Alzheimer's disease is a progressive brain illness that has no cure. It leads to a gradual loss of memory and intellectual skills, followed by physiological functions. It's a specific sort of dementia. The term "dementia" does not refer to a specific condition. It causes memory loss as well as the inability to talk or carry out daily tasks.Another type of dementia is stroke. Some of these brain abnormalities can be treated with drugs. They may help to alleviate symptoms or reduce the progression of the condition. Alzheimer's disease is more common in adults over the age of 60. It's possible that having a family member who has had it puts you at a higher risk. The majority of patients with Alzheimer's disease are over sixty-five years old, although roughly 200,000 younger Americans suffer from the disease. The signs and symptoms worsen over time. Memory loss is usually modest at first. Memory loss is fairly severe in its later stages. People are unable to communicate. In the United States, Alzheimer's disease is the sixth largest cause of death. Those with the disease live an average of eight years after the first symptoms occur. The range, however, is four to twenty years. The hunt for a cure for this condition is still ongoing. Threesome drugs can deal with the symptoms or delay the progression of the condition. Some brain activities slow down as people age, causing difficulty thinking rapidly or recalling specific information. Serious forgetfulness and a loss of ability to reason, on the other hand, could indicate that brain cells are deteriorating. Alzheimer's disease typically originates in the learning center of the brain. As the condition worsens, mood swings, confusion, and disorientation emerge. Speaking, swallowing, and walking difficulties, as well as mistaken assumptions about those around the sufferer, can occur. Unfortunately, the patient may not even be aware that there is an issue. Changes in the family may be noticed by family members. The patient may benefit from early detection and diagnosis. One hundred billion nerve cells make up the brain. Special functions are assigned to groups of cells.

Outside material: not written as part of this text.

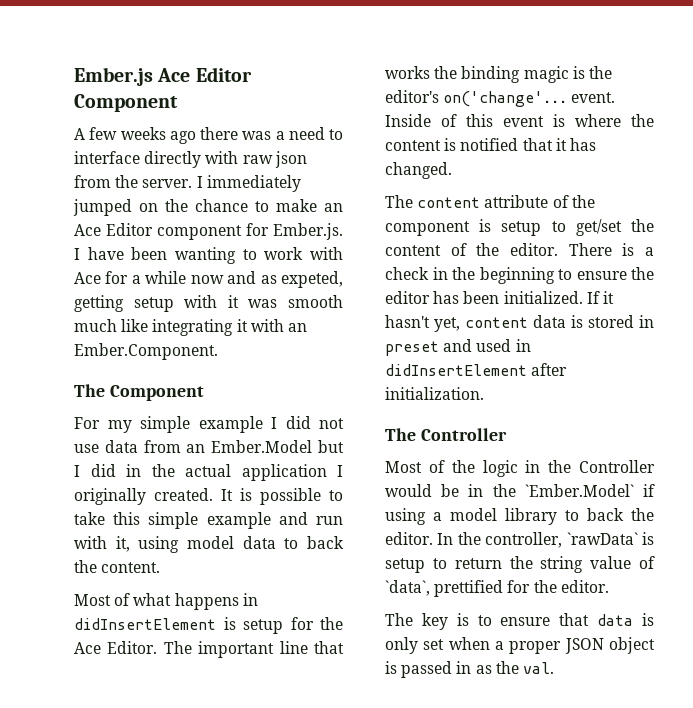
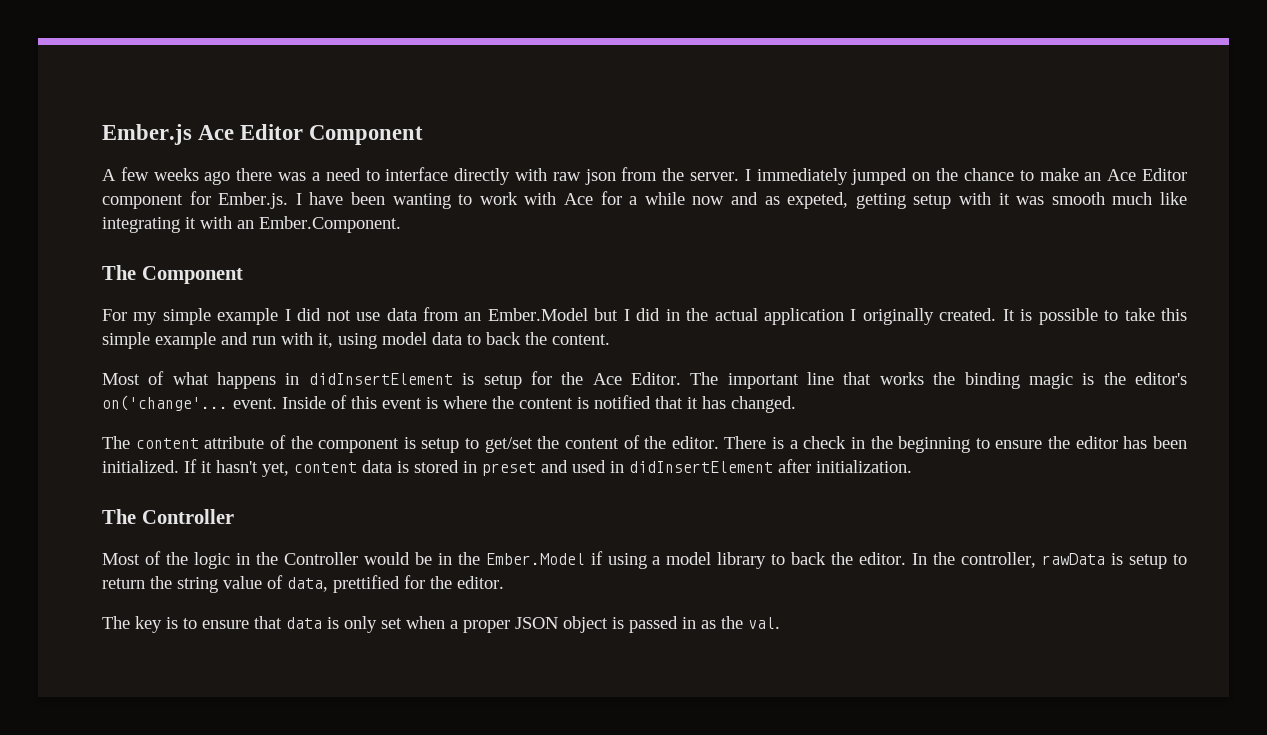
[524,484,634,497] `Ember.Model` -> [485,553,585,565] Ember.Model
[566,532,638,545] `rawData` -> [1042,553,1106,565] rawData
[385,580,430,596] `data`, -> [287,577,328,592] data,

Everyone communicates with one another. All processes must be able to communicate with one another. Alzheimer's disease, according to scientists, hinders the cells from functioning as they should. The cells suffer damage, lose their capacity to fulfill their functions, and eventually perish. Plaques are protein fragment deposits that form between cells. Tangles are twisted protein filaments that accumulate inside cells. Most people develop plaques and tangles as they get older. Autopsies of persons who have died from Alzheimer's disease, on the other hand, reveal higher levels of these two proteins. The issue starts in the memory-related part of the brain. Scientists believe that the buildup of these proteins hinders cells from communicating with one another. The loss of function associated with Alzheimer's disease is caused by the destruction of nerve cells.

Question(1-6) 

Complete the table below

Write NO MORE THAN TWO WORDS AND/OR A NUMBER from the passage for each answer.

Alzheimer's

Problems

Dementia refers to 

1_____________ as well as the inability to talk or carry out daily tasks

Another type of Dementia is 2___________ Brain abnormalities can be treated with drugs, may help to alleviate symptoms or reduce the progression of the condition
The majority of patients with Alzheimer's disease are over sixty-five years old, although roughly 3___________ Americans suffer from the disease Memory loss is usually modest at first. Memory loss is fairly severe in its later stages. People are unable to communicate
4____________ make up the brain special functions are allotted to group cell which help everyone to communicate with each other 5______________ and 6____________ are made up of protein filaments accumulate inside the cells.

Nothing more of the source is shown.